Cheyney University, one of the nation's oldest historically black colleges, would remain an independent, degree-granting institution under recommendations that a task force agreed Thursday to forward to the State System of Higher Education, officials said.

But the 180-year-old institution, on financial life support and hemorrhaging enrollment, would have to adopt a significantly revised business model. It would have to re-examine the size of its workforce and consider tearing down some buildings and selling off some of the 625 acres of land it owns on and off Cheyney's campus near Philadelphia, State System spokesman Kenn Marshall said.

It also would have to consider eliminating NCAA teams in favor of club and intramural sports, as part of a wider look at ways the school can live within its means.

The task force's recommendations were expected this month, although some within the state system did not expect a vote this week. The unanimous vote came near the conclusion of a campus forum that ran about 90 minutes and drew 100 or so people.

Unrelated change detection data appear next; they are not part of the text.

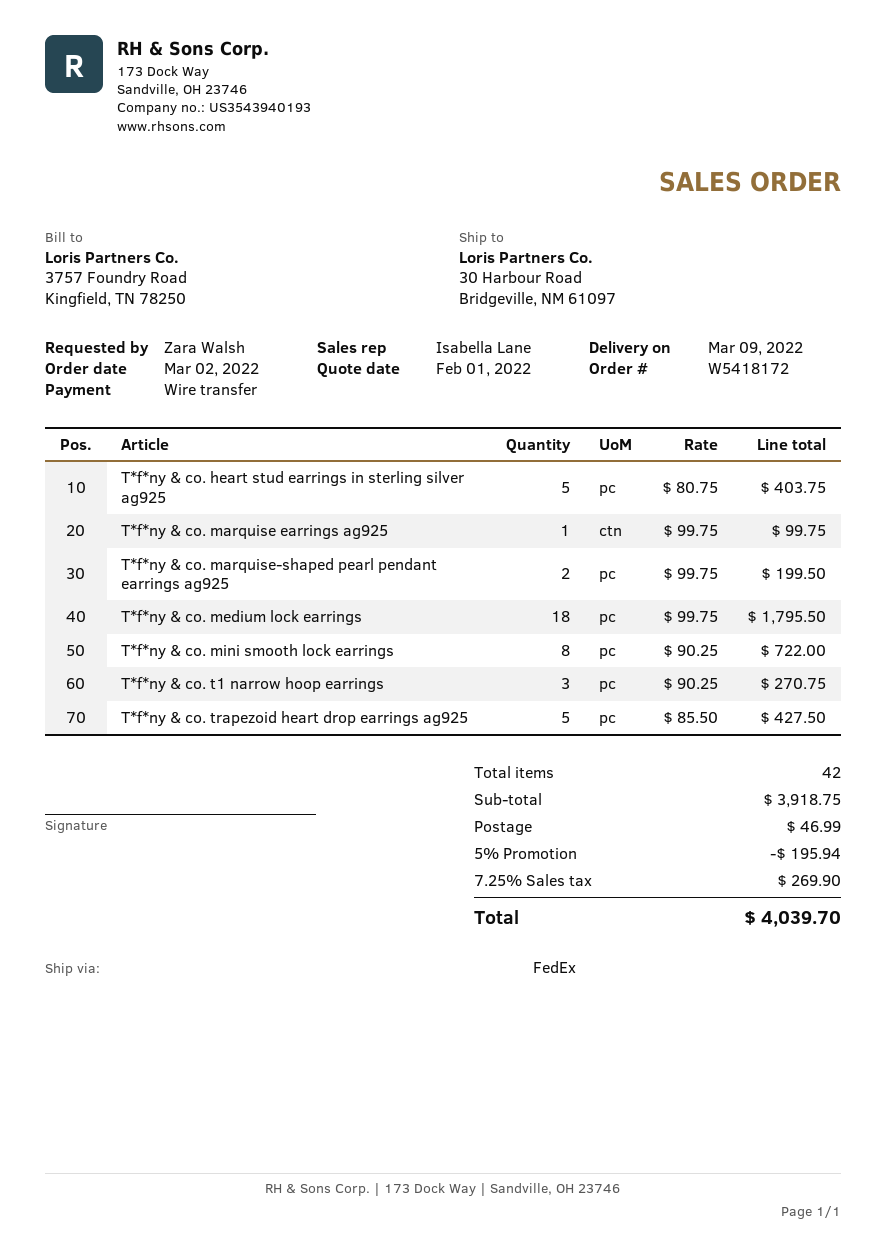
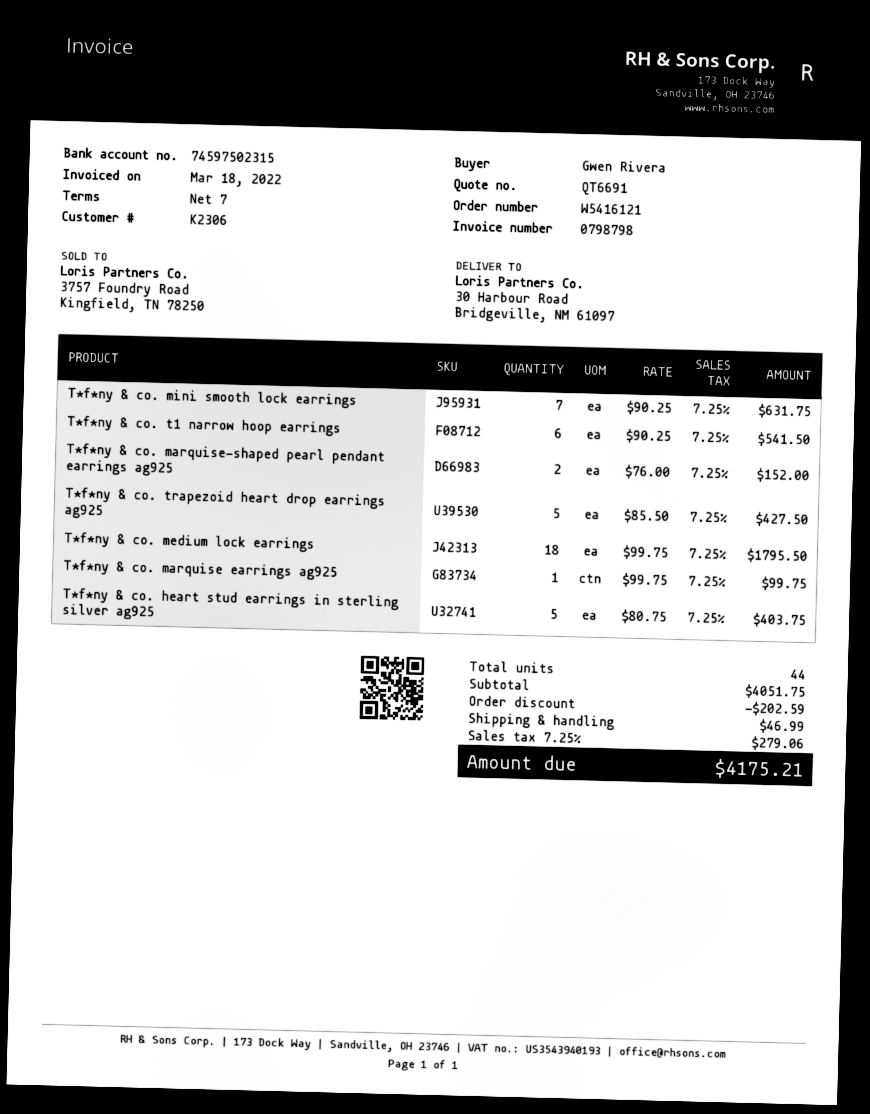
order number: W5418172 -> W5416121
ordered by: Zara Walsh -> Gwen Rivera
T*f*ny & co. marquise-shaped pearl pendant earrings ag925: 2 x 99.75 = 199.50 -> 2 x 76.00 = 152.00
T*f*ny & co. mini smooth lock earrings: 8 x 90.25 = 722.00 -> 7 x 90.25 = 631.75
T*f*ny & co. t1 narrow hoop earrings: 3 x 90.25 = 270.75 -> 6 x 90.25 = 541.50
total quantity: 42 -> 44
subtotal: 3918.75 -> 4051.75
discount: 195.94 -> 202.59
tax: 7.25% = 269.90 -> 7.25% = 279.06
total: 4039.70 -> 4175.21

The blueprint will be forwarded to the system's board of governors for additional discussion and then a vote, Mr. Marshall said. The board's next scheduled meeting is not until mid-July.

The campus task force was announced in February after the state system approved the latest in a series of emergency lines of credit totaling nearly $31 million since 2012 so Cheyney could meet payroll and keep its doors open.

The future of the campus is being decided as the state system undergoes a strategic review of all 14 member universities, many of which are reeling from enrollment losses, rising costs and lagging state aid.

Cheney supporters have expressed profound concern that the school might be closed or its identity would be lost.

"There was absolutely no discussion of Cheyney changing to anything other than a four-year degree-granting institution," Mr. Marshall said by phone after the session. He said merging with another institution was never discussed.

The recommendation includes proposed creation of an applied research institute in areas including social activism and social justice, officials said. …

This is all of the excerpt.